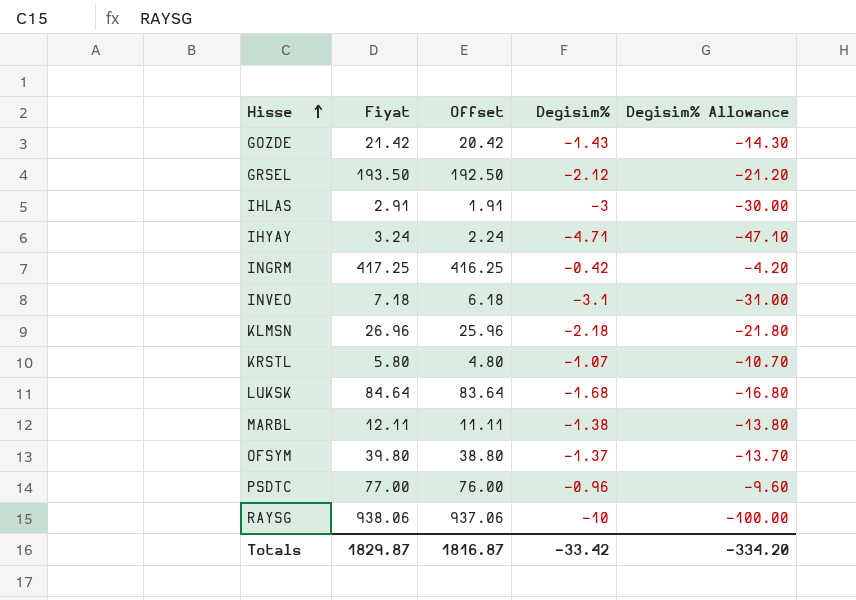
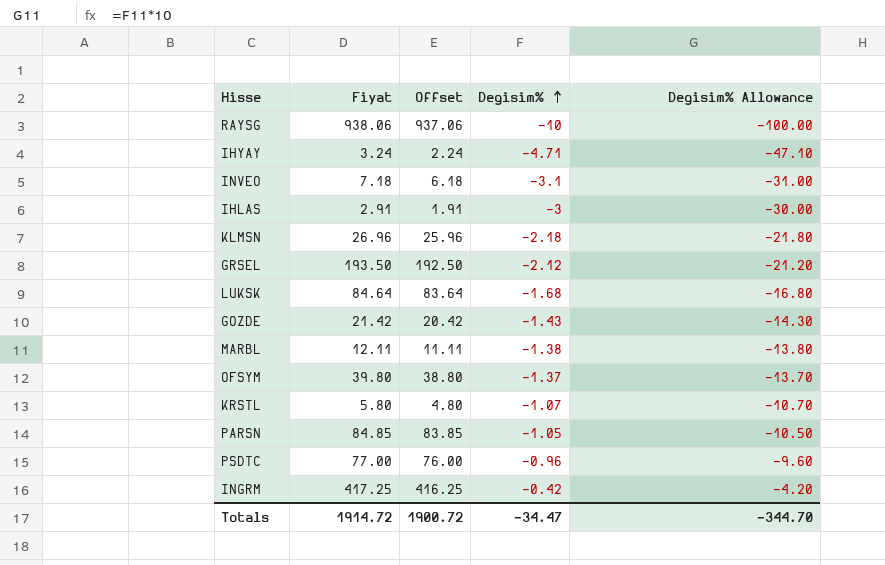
row order: Hisse ascending -> Degisim% ascending
row PARSN: none -> 84.85 | 83.85 | -1.05 | -10.50
Totals | Fiyat: 1829.87 -> 1914.72
Totals | Offset: 1816.87 -> 1900.72
Totals | Degisim%: -33.42 -> -34.47
Totals | Degisim% Allowance: -334.20 -> -344.70

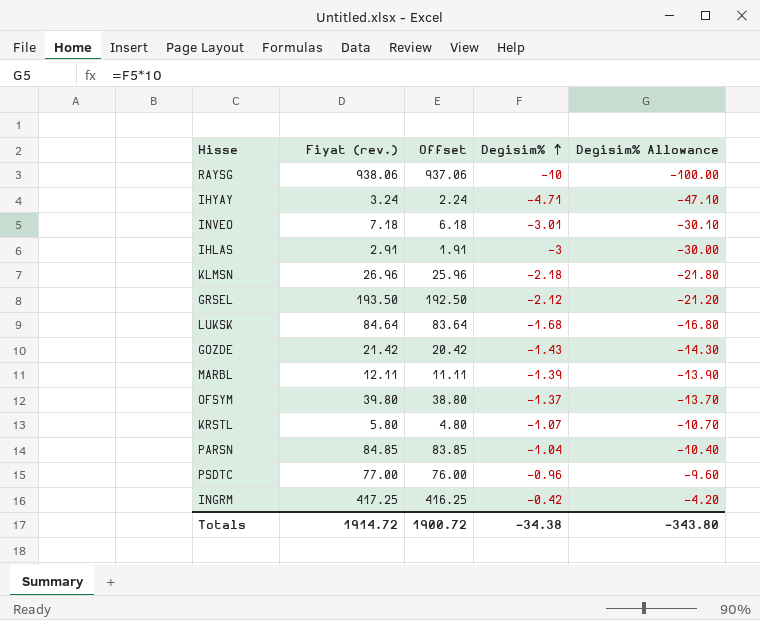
column name: Fiyat -> Fiyat (rev.)
INVEO | Degisim%: -3.1 -> -3.01
INVEO | Degisim% Allowance: -31.00 -> -30.10
MARBL | Degisim%: -1.38 -> -1.39
MARBL | Degisim% Allowance: -13.80 -> -13.90
PARSN | Degisim%: -1.05 -> -1.04
PARSN | Degisim% Allowance: -10.50 -> -10.40
Totals | Degisim%: -34.47 -> -34.38
Totals | Degisim% Allowance: -344.70 -> -343.80

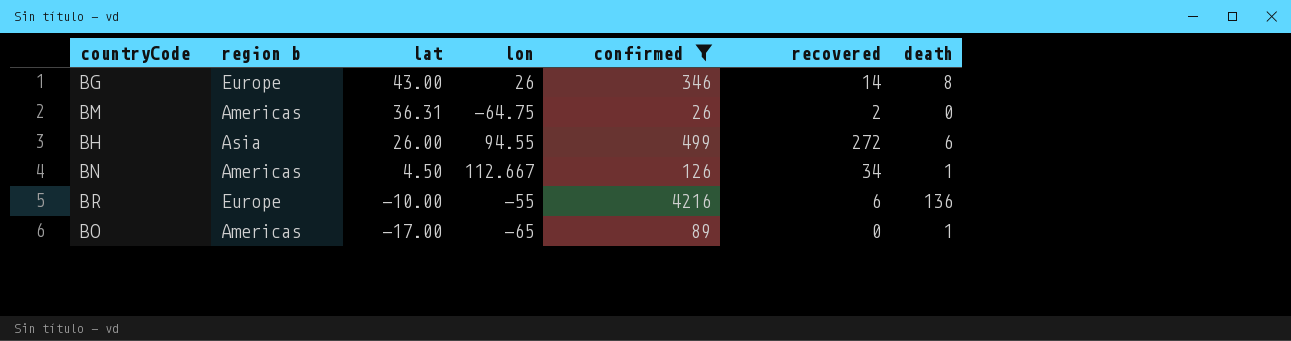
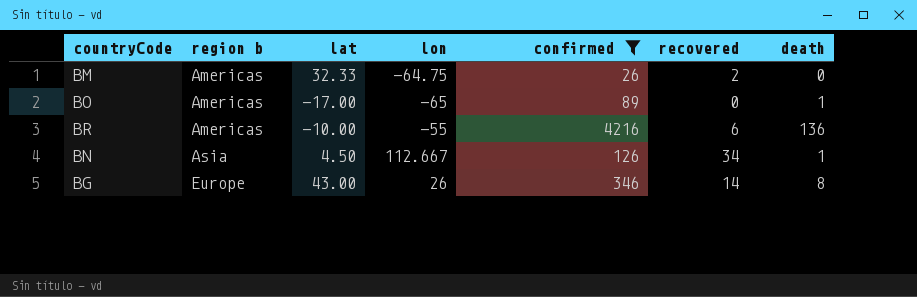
row order: lat descending -> region b ascending
row BH: Asia | 26.00 | 94.55 | 499 | 272 | 6 -> none
BM | lat: 36.31 -> 32.33
BR | region b: Europe -> Americas
BN | region b: Americas -> Asia

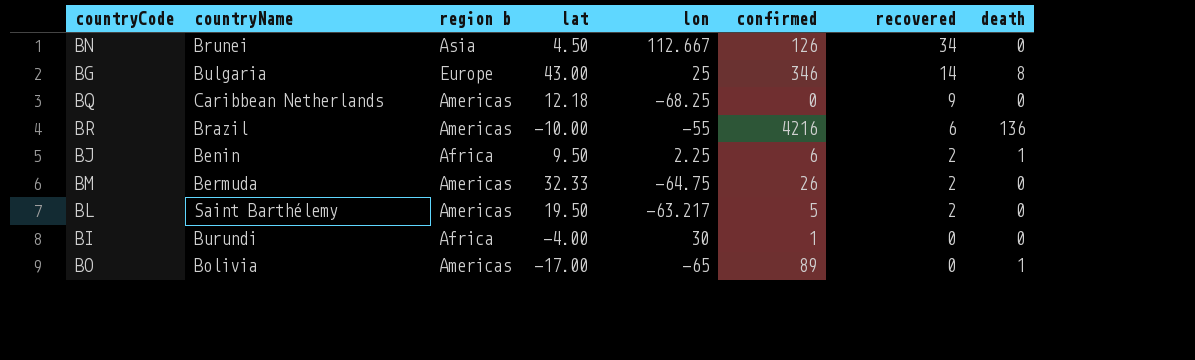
filter: confirmed >= 26 -> none
row order: region b ascending -> recovered descending
column countryName | position: none -> 2
BN | death: 1 -> 0
BG | lon: 26 -> 25

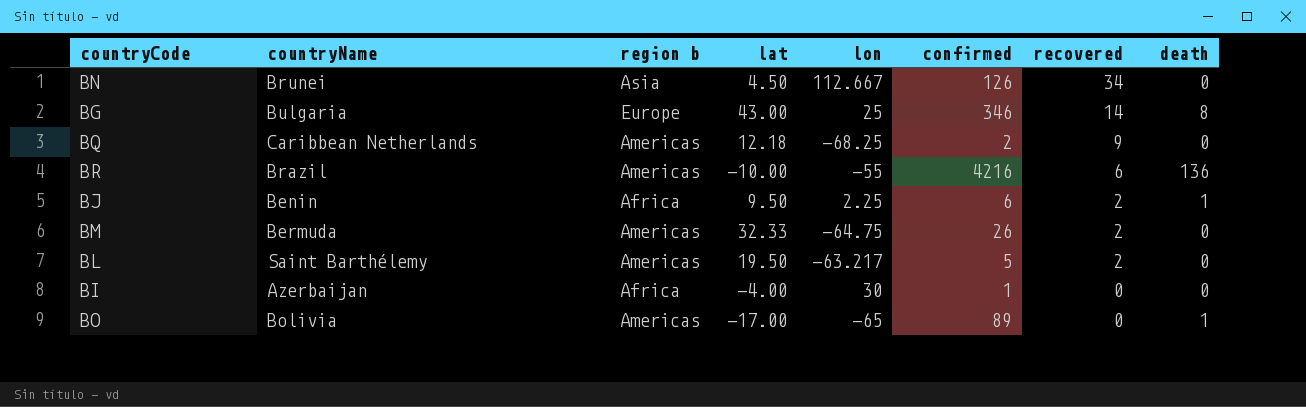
BQ | confirmed: 0 -> 2
BI | countryName: Burundi -> Azerbaijan

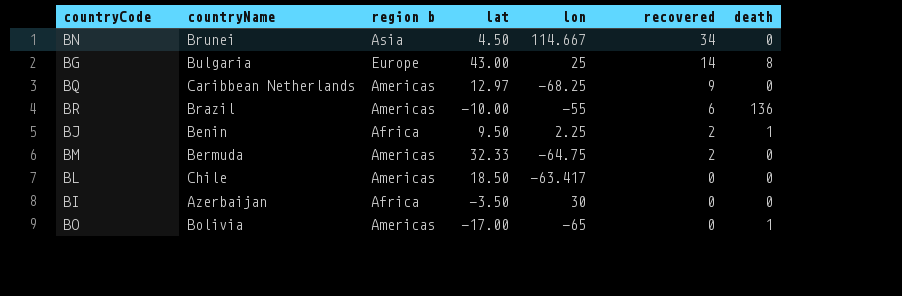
column confirmed | position: 6 -> none
BN | lon: 112.667 -> 114.667
BQ | lat: 12.18 -> 12.97
BL | countryName: Saint Barthélemy -> Chile
BL | lat: 19.50 -> 18.50
BL | lon: -63.217 -> -63.417
BL | recovered: 2 -> 0
BI | lat: -4.00 -> -3.50

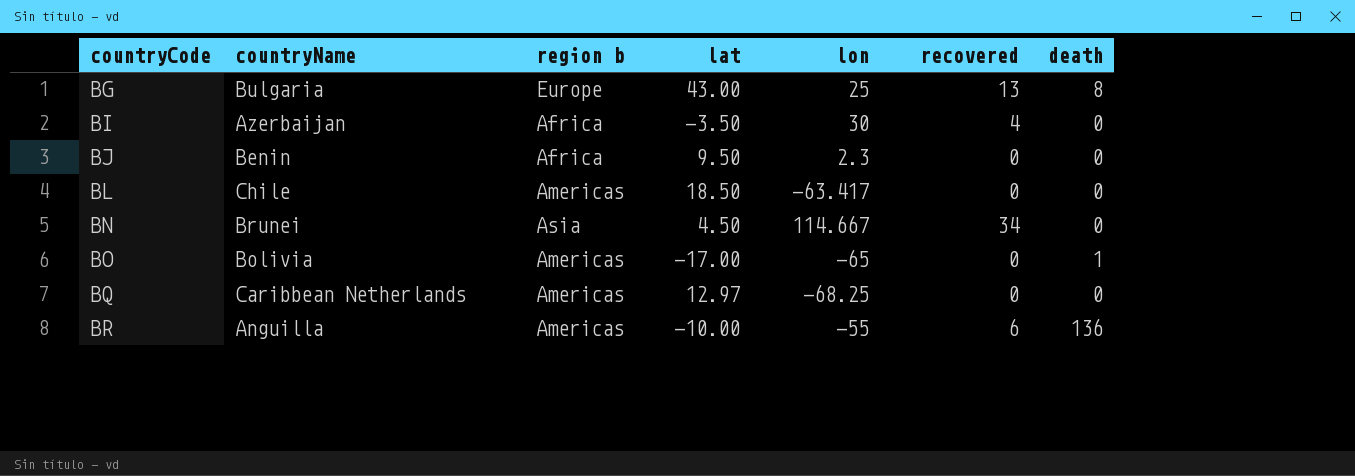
row order: recovered descending -> countryCode ascending
row BM: Bermuda | Americas | 32.33 | -64.75 | 2 | 0 -> none
BG | recovered: 14 -> 13
BI | recovered: 0 -> 4
BJ | lon: 2.25 -> 2.3
BJ | recovered: 2 -> 0
BJ | death: 1 -> 0
BQ | recovered: 9 -> 0
BR | countryName: Brazil -> Anguilla

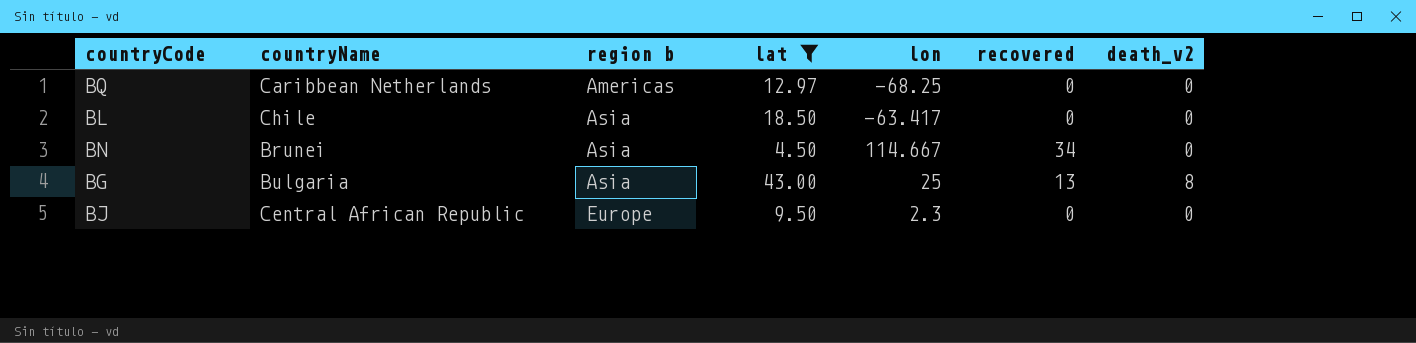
filter: none -> lat >= 4.50
row order: countryCode ascending -> region b ascending
column name: death -> death_v2
BL | region b: Americas -> Asia
BG | region b: Europe -> Asia
BJ | countryName: Benin -> Central African Republic
BJ | region b: Africa -> Europe

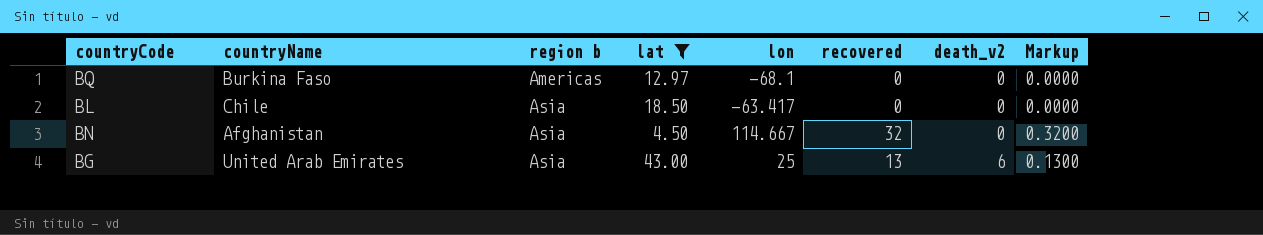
column Markup | formula: none -> [recovered] * 0.01
row BJ: Central African Republic | Europe | 9.50 | 2.3 | 0 | 0 -> none
BQ | countryName: Caribbean Netherlands -> Burkina Faso
BQ | lon: -68.25 -> -68.1
BN | countryName: Brunei -> Afghanistan
BN | recovered: 34 -> 32
BG | countryName: Bulgaria -> United Arab Emirates
BG | death_v2: 8 -> 6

Action item: Output the material above exactly, without pictures.

Final answer:
row order: Hisse ascending -> Degisim% ascending
row PARSN: none -> 84.85 | 83.85 | -1.05 | -10.50
Totals | Fiyat: 1829.87 -> 1914.72
Totals | Offset: 1816.87 -> 1900.72
Totals | Degisim%: -33.42 -> -34.47
Totals | Degisim% Allowance: -334.20 -> -344.70

column name: Fiyat -> Fiyat (rev.)
INVEO | Degisim%: -3.1 -> -3.01
INVEO | Degisim% Allowance: -31.00 -> -30.10
MARBL | Degisim%: -1.38 -> -1.39
MARBL | Degisim% Allowance: -13.80 -> -13.90
PARSN | Degisim%: -1.05 -> -1.04
PARSN | Degisim% Allowance: -10.50 -> -10.40
Totals | Degisim%: -34.47 -> -34.38
Totals | Degisim% Allowance: -344.70 -> -343.80

row order: lat descending -> region b ascending
row BH: Asia | 26.00 | 94.55 | 499 | 272 | 6 -> none
BM | lat: 36.31 -> 32.33
BR | region b: Europe -> Americas
BN | region b: Americas -> Asia

filter: confirmed >= 26 -> none
row order: region b ascending -> recovered descending
column countryName | position: none -> 2
BN | death: 1 -> 0
BG | lon: 26 -> 25

BQ | confirmed: 0 -> 2
BI | countryName: Burundi -> Azerbaijan

column confirmed | position: 6 -> none
BN | lon: 112.667 -> 114.667
BQ | lat: 12.18 -> 12.97
BL | countryName: Saint Barthélemy -> Chile
BL | lat: 19.50 -> 18.50
BL | lon: -63.217 -> -63.417
BL | recovered: 2 -> 0
BI | lat: -4.00 -> -3.50

row order: recovered descending -> countryCode ascending
row BM: Bermuda | Americas | 32.33 | -64.75 | 2 | 0 -> none
BG | recovered: 14 -> 13
BI | recovered: 0 -> 4
BJ | lon: 2.25 -> 2.3
BJ | recovered: 2 -> 0
BJ | death: 1 -> 0
BQ | recovered: 9 -> 0
BR | countryName: Brazil -> Anguilla

filter: none -> lat >= 4.50
row order: countryCode ascending -> region b ascending
column name: death -> death_v2
BL | region b: Americas -> Asia
BG | region b: Europe -> Asia
BJ | countryName: Benin -> Central African Republic
BJ | region b: Africa -> Europe

column Markup | formula: none -> [recovered] * 0.01
row BJ: Central African Republic | Europe | 9.50 | 2.3 | 0 | 0 -> none
BQ | countryName: Caribbean Netherlands -> Burkina Faso
BQ | lon: -68.25 -> -68.1
BN | countryName: Brunei -> Afghanistan
BN | recovered: 34 -> 32
BG | countryName: Bulgaria -> United Arab Emirates
BG | death_v2: 8 -> 6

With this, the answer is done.